Era il 13 luglio. Quattro migranti somali si trovavano su un barcone con altri 34 connazionali al largo di Linosa. Avevano attraversato il Mediterraneo. Hanno visto arrivare le navi Protector di Frontex e Monte Sperone della guardia di finanza italiana. Forse hanno pensato che l’incubo fosse finito, che il loro viaggio fosse terminato. E si sono tuffati in mare, per raggiungere a nuoto i soccorritori. Non ci sono riusciti. E sono annegati. Lo hanno confermato alla squadra mobile di Ragusa i parenti e gli amici delle vittime. Per questo, al comandante e ai 10 componenti dell’equipaggio di scafisti, la Procura di Ragusa ha contestato anche il reato di morte come conseguenza di altro delitto. Dalle testimonianze che alcuni migranti somali hanno reso agli investigatori è emersa la ricostruzione di quel tuffo disperato. I loro compagni di viaggio sono stati salvati da due motovedette della Capitaneria di porto e di una della Guardia di finanza. Una volta a terra a Pozzallo, tre somali hanno poi riferito l’accaduto. Agli operatori italiani il compito di condurre gli accertamenti sull’identità dei migranti ricoverati in ospedale.

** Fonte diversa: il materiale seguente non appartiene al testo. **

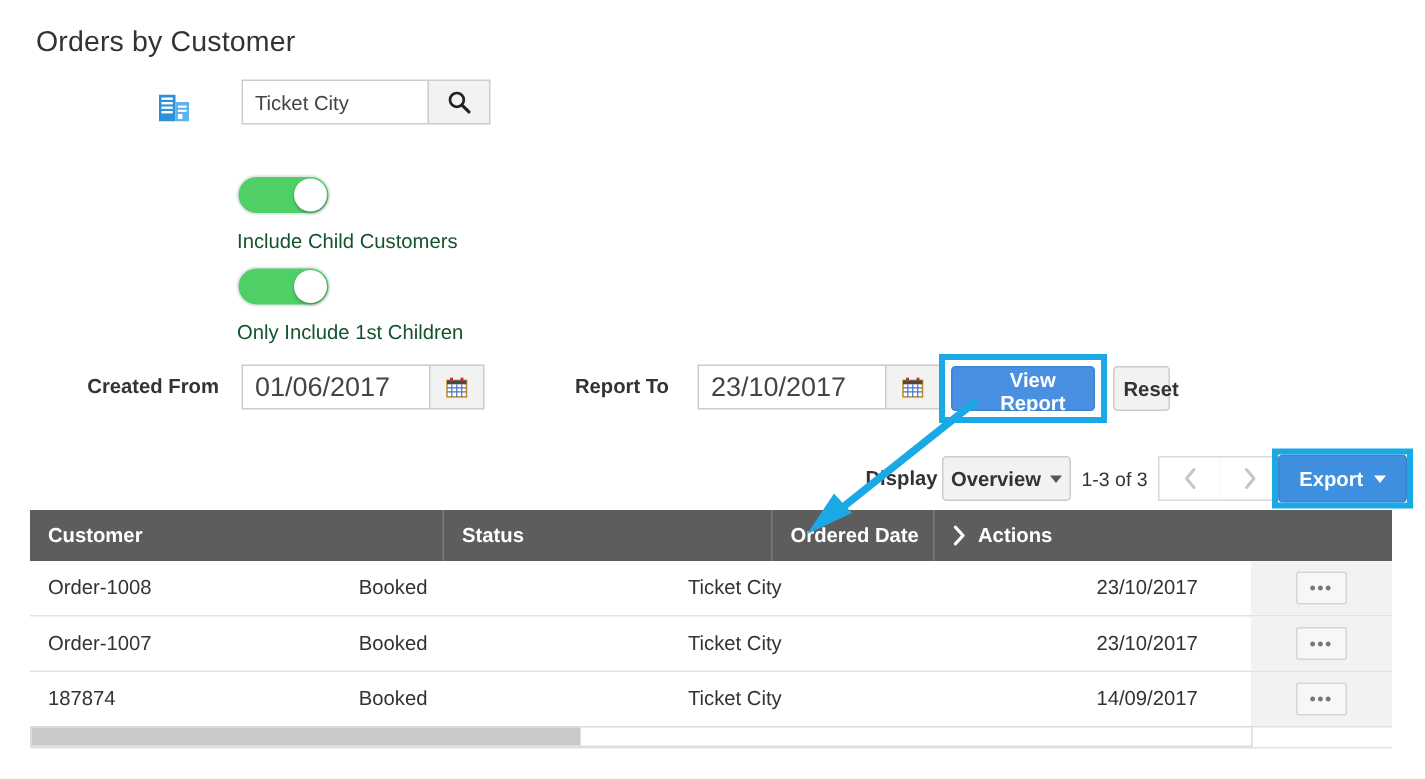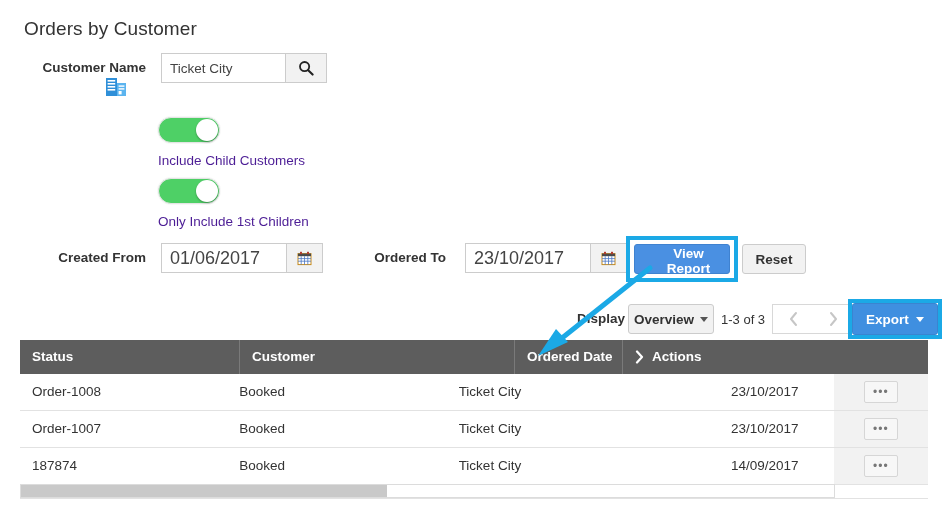--- a/index.html
+++ b/index.html
@@ -372,7 +372,6 @@
   <div class="page-title">Orders by Customer</div>
 
   <div class="cust-label-wrap">
-    <div class="field-label">Customer Name</div>
     <svg class="building-icon" viewBox="0 0 20 18">
       <rect x="0" y="0" width="11" height="18" fill="#2f8fd8"></rect>
       <rect x="11" y="5" width="9" height="13" fill="#5bb4ef"></rect>

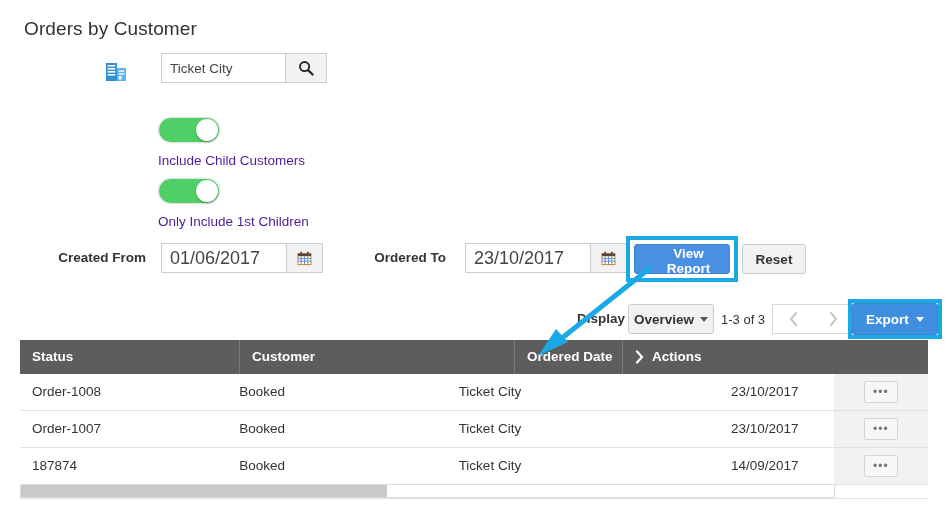--- a/index.html
+++ b/index.html
@@ -109,7 +109,7 @@
   .toggle-caption {
     margin-top: 10px;
     font-size: 13.5px;
-    color: #4c1d95;
+    color: #14532d;
     white-space: nowrap;
   }
 

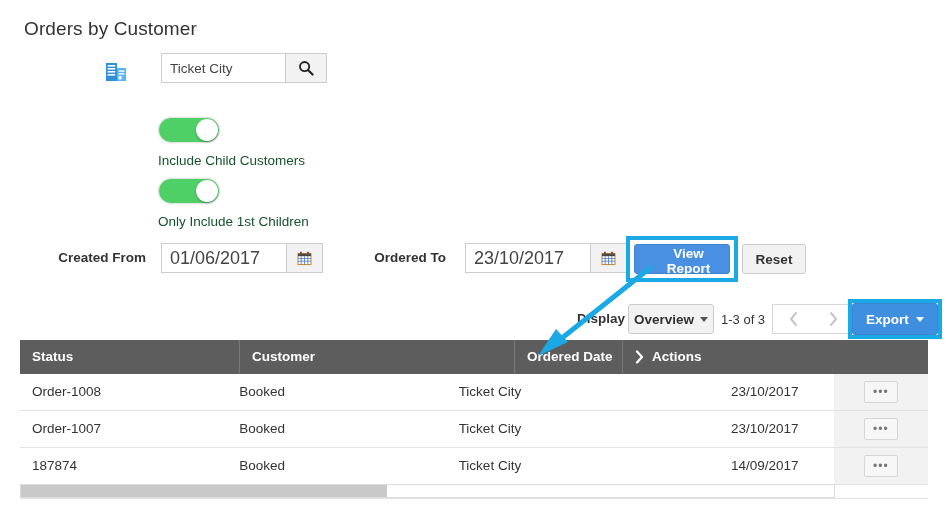--- a/index.html
+++ b/index.html
@@ -429,7 +429,7 @@
     </button>
   </div>
 
-  <div class="created-to-label field-label">Ordered To</div>
+  <div class="created-to-label field-label">Report To</div>
   <div class="date-group to">
     <input class="date-input" type="text" value="23/10/2017" style="">
     <button class="date-btn">

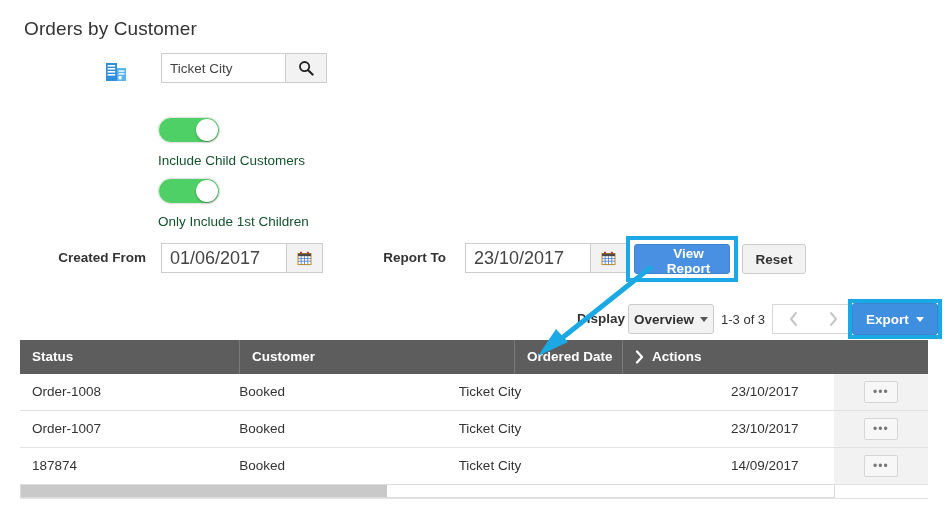--- a/index.html
+++ b/index.html
@@ -178,7 +178,7 @@
   .reset-btn {
     position: absolute;
     left: 742px; top: 244px;
-    width: 64px; height: 30px;
+    width: 38px; height: 30px;
   }
 
   

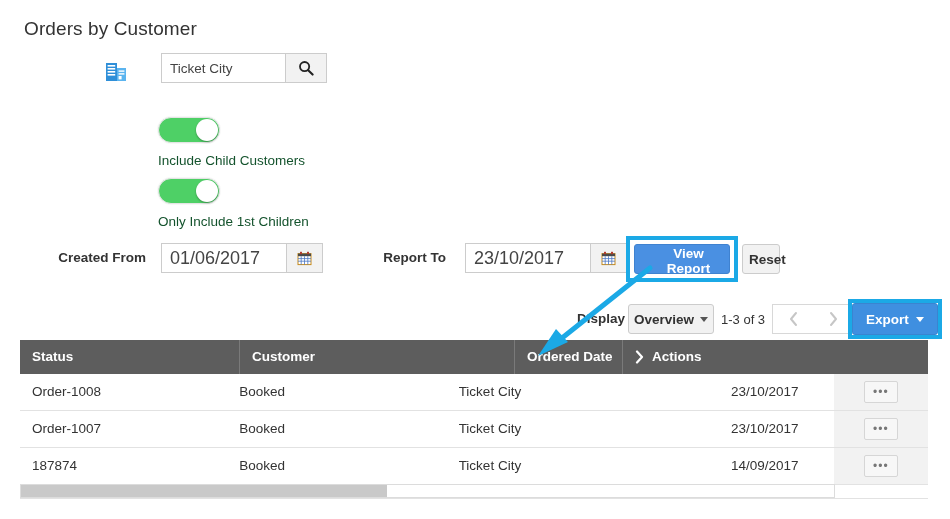--- a/index.html
+++ b/index.html
@@ -477,11 +477,11 @@
 
   <div class="grid">
     <div class="grid-head">
+      <div class="th c-customer">
+        <span>Customer</span>
+      </div>
       <div class="th c-status">
         <span>Status</span>
-      </div>
-      <div class="th c-customer">
-        <span>Customer</span>
       </div>
       <div class="th c-date">
         <span>Ordered Date</span>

Nel frattempo, però, la giustizia è andata avanti. Polizia, guardia di finanza e carabinieri hanno sottoposto a fermo l’intero equipaggio del barcone. Si tratta del comandante e di 10 componenti dell’equipaggio, dotati di navigatore satellitare e bussola, accusati di avere favorito l’immigrazione di 447 migranti. Il capitano era già stato arrestato nel 2004 come scafista. Sono stati già fotosegnalati dalla Polizia Scientifica della Questura di Ragusa tutti i migranti, tra loro due nigeriani erano già stati in Italia, espulsi perché irregolari. I fermati sono Abdu Mostafa Abul Majd Arafa, di 27 anni; Abd El Gawed Mouhamed Hamed, di 20; Mohamed Faycel Mostafa, di 18; Achraf Fekre El Bahlaouane, di 28; Mohammed Sayed Mehrez, di 49; Shabeen Kamal Abdel Adim, di 29, tutti egiziani. Due siriani: Mouhamed Adnan Awad, di 38 anni, e Mouhammed Noure Hamem, di 54. Un algerino, Hamlil Youssef, di 33, e due tunisini: Kamal El Waer, 33 anni, e Ben Mohamed Nabil, di 32.

Non è stata ancora avviata, invece, la fase dei trasferimenti e dei ricollocamenti dei migranti. Dal ministero dell’Interno, al momento, non è arrivata alcuna comunicazione. I migranti ospiti dell’hotspot di Pozzallo sono 436. La direttrice dell’hotspot, Emilia Pluchinotta, nonostante l’alto numero di ospiti ritiene che “la struttura sia in grado di reggere perché le operazioni di accoglienza che da anni portiamo avanti sono collaudate”. Nel frattempo, Matteo Salvini ha confermato la linea di chiusura del governo italiano per quanto riguarda le organizzazioni non governative che operano tra l’Italia e l’Africa: “Due navi di Ong spagnole sono tornate nel Mediterraneo in attesa del loro carico di esseri umani. Risparmino tempo e denaro, i porti italiani li vedranno in cartolina” ha scritto su Twitter il titolare del Viminale, ribadendo il suo no alla concessione dei porti italiani alle navi della Ong catalana Proactiva Open Arms che si trovano al momento in zona Sar davanti alla Libia. Qui la guardia costiera del Paese africano ha intercettato ieri al largo della città di Khoms una barca diretta in Europa con a bordo 158 migranti, tra cui 34 donne e nove bambini. Lo ha reso noto la stessa guardacoste libica, secondo cui i migranti hanno ricevuto aiuti umanitari e assistenza medica e sono stati portati in un campo profughi a Khoms.